Photovoltaic solar technology currently relies on semiconductors, which use photons from the sun to excite electrons, ultimately generating an electrical current. This mechanism, however, becomes less efficient with high temperatures, precluding the possibility of using the waste heat to fuel a secondary generator. As a result, photovoltaic and thermal energy conversion are mutually exclusive processes, and current scientific efforts have focused on optimizing one of the two.

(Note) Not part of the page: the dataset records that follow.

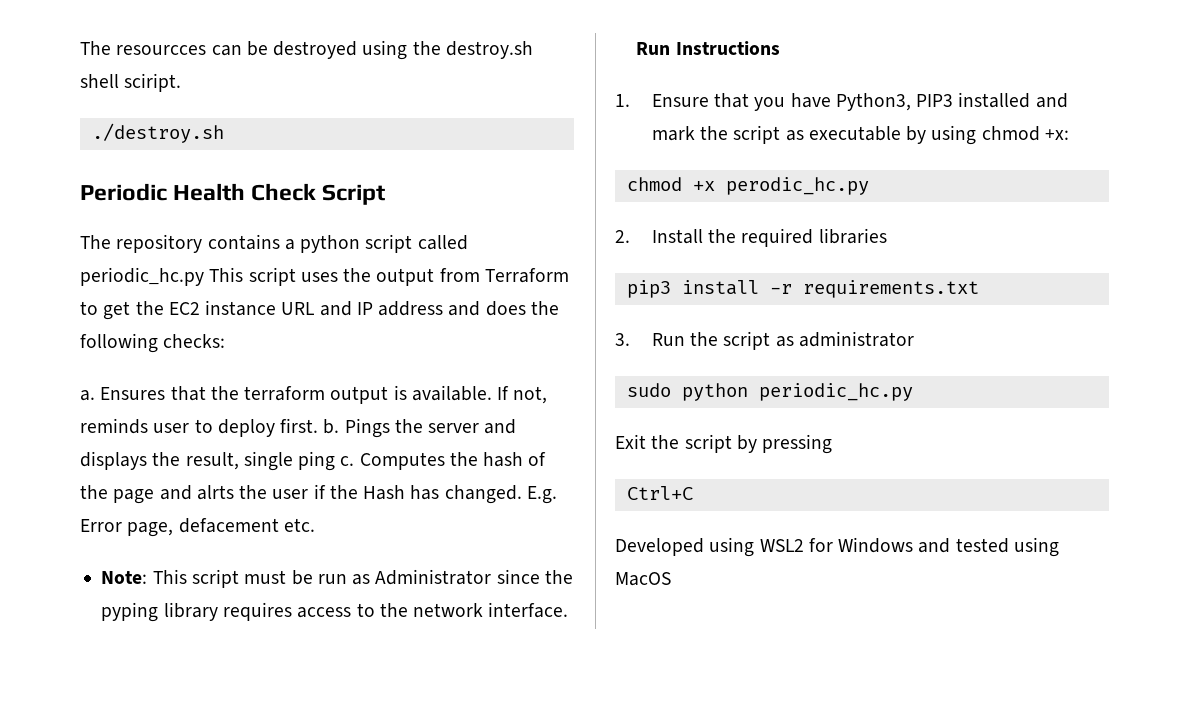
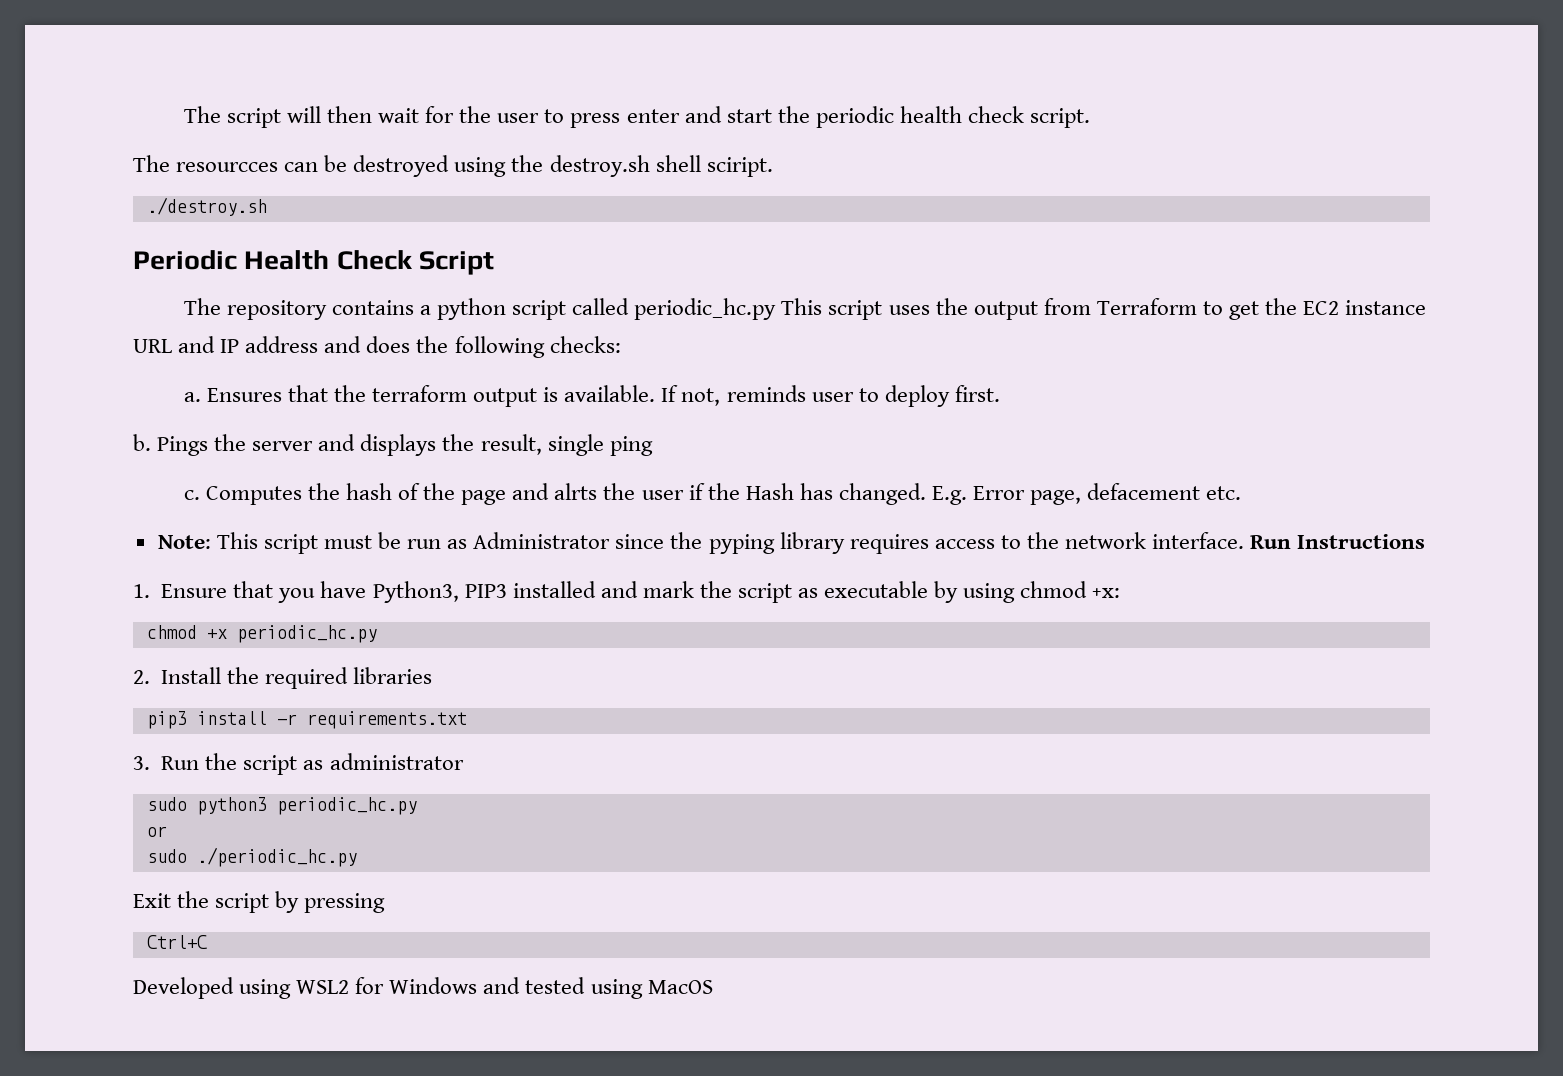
+ The script will then wait for the user to press enter and start the periodic health check script.
- If not, reminds user to deploy first. b.
+ If not, reminds user to deploy first.
+ b.
- Pings the server and displays the result, single ping c.
+ Pings the server and displays the result, single ping
+ c.
- chmod +x perodic_hc.py
+ chmod +x periodic_hc.py
- sudo python periodic_hc.py
+ sudo python3 periodic_hc.py
+ or
+ sudo ./periodic_hc.py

Melosh’s new approach, if successful, would solve this dilemma by making high temperatures favorable to semiconductor-mediated energy conversion. By using the semiconductor gallium nitrate, coated with cesium, the researchers constructed a parallel plate thermionic emission device, in which higher temperatures will excite more electrons from the semiconductor cathode and generate current.
When photons strike the cathode, they increase the population of electrons that can participate in the thermionic emission process, which Melosh and his team dubbed “photon enhancement.”
Since higher temperatures increase the efficiency of this process, the researchers envision solar concentrators, which can multiply the sun’s intensity by 500 times, focusing light on a PETE device and siphoning unused heat to drive other thermal conversion systems.
While current monocrystalline solar panels boast an efficiency of around 26 percent, Melosh expects this new process to increase efficiency to 50-60 percent.
And since PETE’s optimal temperature point , it can function in areas such as the Mojave Desert, whereas today’s solar technology usually fails in temperatures above 100 degrees. However, this new technology is not limited to such high-temperature climates, if large parabolic dishes are used to concentrate the direct sunlight.
“It will actually work a little better in cold but sunny climes,” Melosh said, “but mostly as long as there is direct sun, it should be able to work.”
“This needs solar concentrations of at least a few hundred times, thus is most likely to be used for large scale utilities, though could also be used for remote areas as well,” he added.
While the cost of these dishes, in addition to the semiconductor material and cesium, is not inexpensive, the output of this process has the potential to rival that of fossil fuel combustion.
At the moment, tests have been run using gallium nitride, a common material for household electronics. While the research team has demonstrated the PETE process, stability and cost-effectiveness remain obstacles for the technology.
“We have currently only shown the proof of principle experimentally, and shown theoretically that it could be quite efficient,” Melosh said.